Mario and Luigi have powerful allies: The Entertainment Software Association and its lobbyists have successfully crushed a handful of state-level bills aimed at studying the effects of violence in video games. One year after the shootings at Sandy Hook, and the NRA’s attempts to throw the blame on Hollywood and the entertainment industry have been pushed back.
The Wall Street Journal reports that the ESA’s estimated $3.9 million lobbying campaign has helped stall proposed legislation in Connecticut, Massachusetts, New Jersey, Maryland and Oklahoma.
The legislation is a perhaps misguided effort to deal with the tragic wave of mass shootings in the last few years, in the absence of any hope for meaningful gun control. The idea gained traction when after the Sandy Hook shootings reports surfaced that shooter Adam Lanza played games like Call of Duty and Starcraft.

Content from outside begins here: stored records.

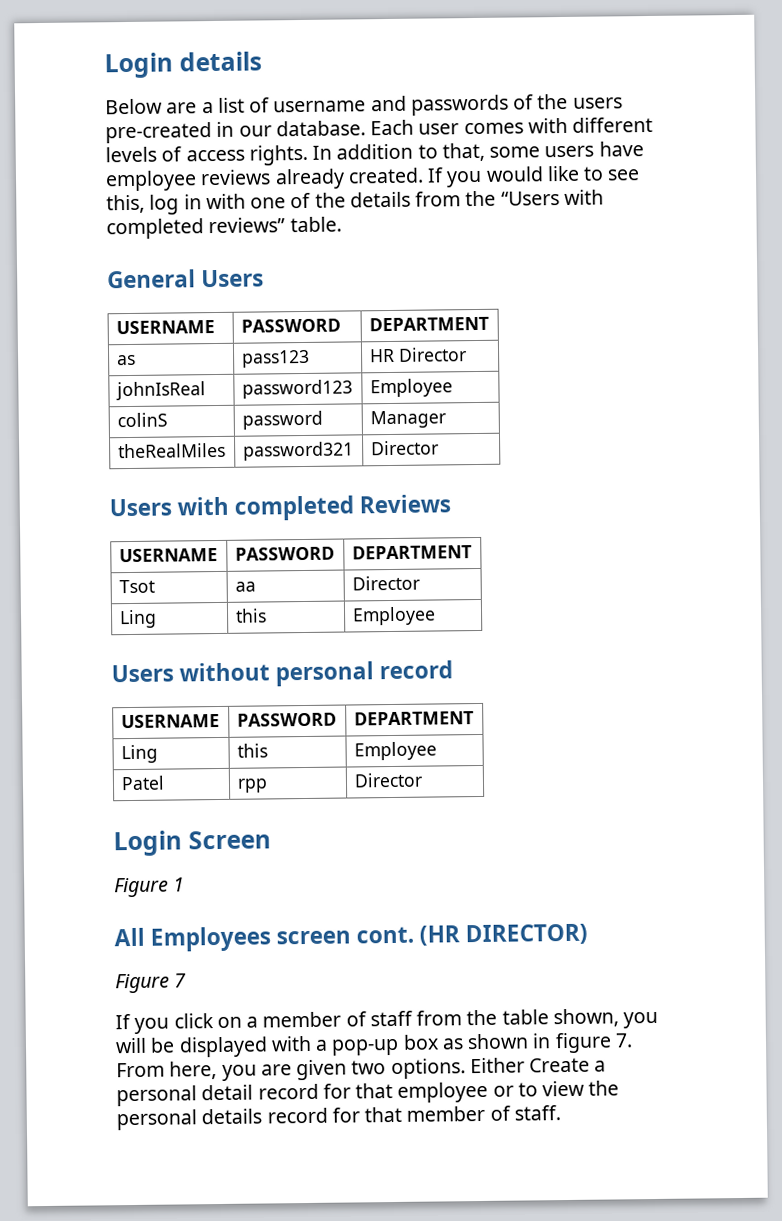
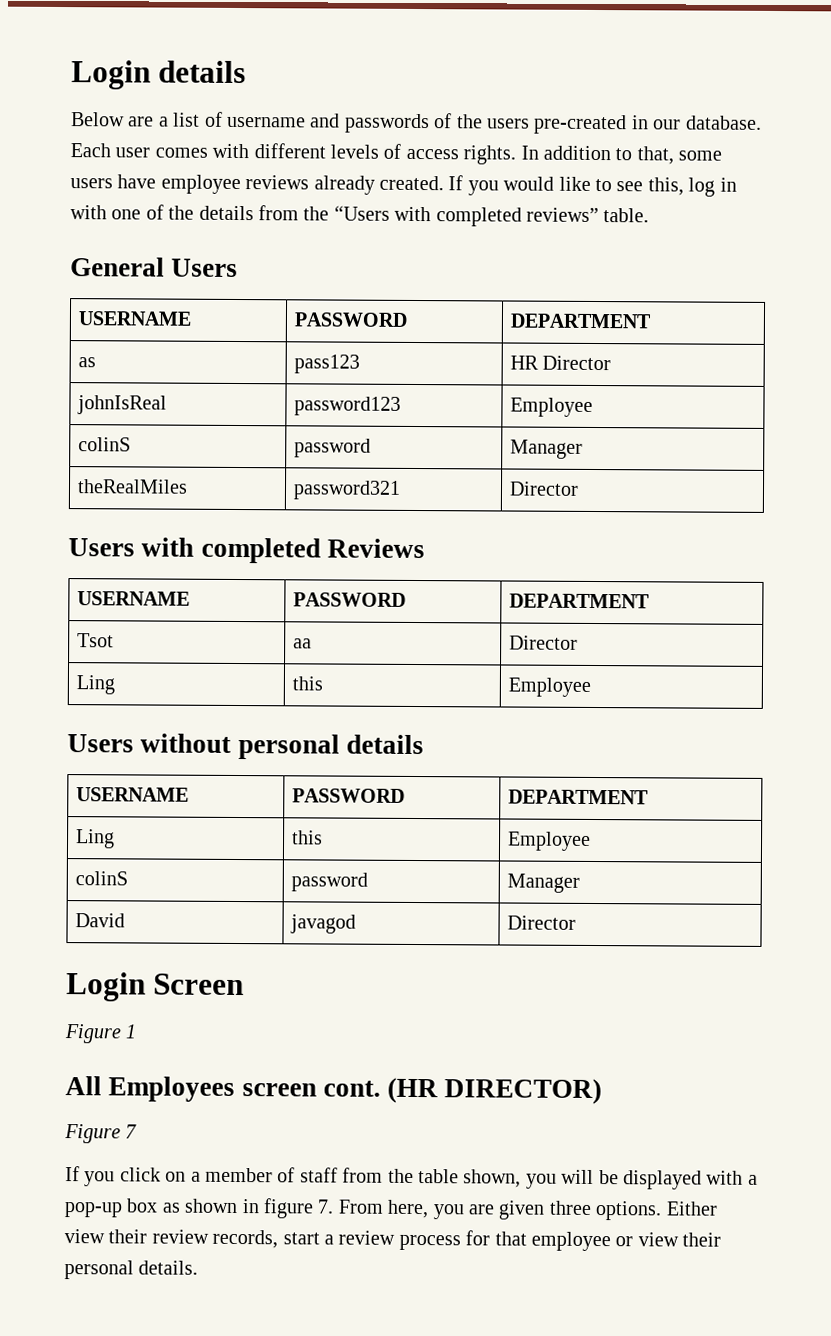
- Users without personal record
+ Users without personal details
  USERNAME | PASSWORD | DEPARTMENT
  Ling | this | Employee
- Patel | rpp | Director
+ colinS | password | Manager
+ David | javagod | Director
- If you click on a member of staff from the table shown, you will be displayed with a pop-up box as shown in figure 7. From here, you are given two options.
+ If you click on a member of staff from the table shown, you will be displayed with a pop-up box as shown in figure 7. From here, you are given three options.
- Either Create a personal detail record for that employee or to view the personal details record for that member of staff.
+ Either view their review records, start a review process for that employee or view their personal details.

Wayne LaPierre, then the Executive Vice President of the NRA, was very fond of this idea, as he was desperately looking to divert blame from loose gun control policies. Instead, he invoked rather dated pop culture references to decry a culture of violence. “Through vicious, violent video games with names like Bulletstorm, Grand Theft Auto, Mortal Kombat and Splatterhouse…Then there’s the blood-soaked slasher films like American Psycho and Natural Born Killers that are aired like propaganda loops on ‘Splatterdays’ and every day, and a thousand music videos that portray life as a joke and murder as a way of life. And then they have the nerve to call it ‘entertainment.'”
The video game industry has long denied the link between game violence and real-life violence, and has pointed to studies that show no conclusive correlation. “The myth that video games cause violent behavior is undermined by scientific research and common sense,” Michael Gallagher, president of ESA, argued in 2010. “According to FBI statistics, youth violence has declined in recent years as computer and video game popularity soared. We do not claim that the increased popularity of games caused the decline, but the evidence makes a mockery of the suggestion that video games cause violent behavior.”
The next fight for the ESA is at the federal level: In December of last year, Sen. Jay Rockefeller, a Democrat from West Virginia, introduced legislation to study how violent video games and movies impact children. The bill passed out of the Senate Commerce Committee in July.
“Recent court decisions demonstrate that some people still do not get it,” Rockefeller said at the time he introduced the legislation. “They believe that violent video games are no more dangerous to young minds than classic literature or Saturday morning cartoons. Parents, pediatricians and psychologists know better.”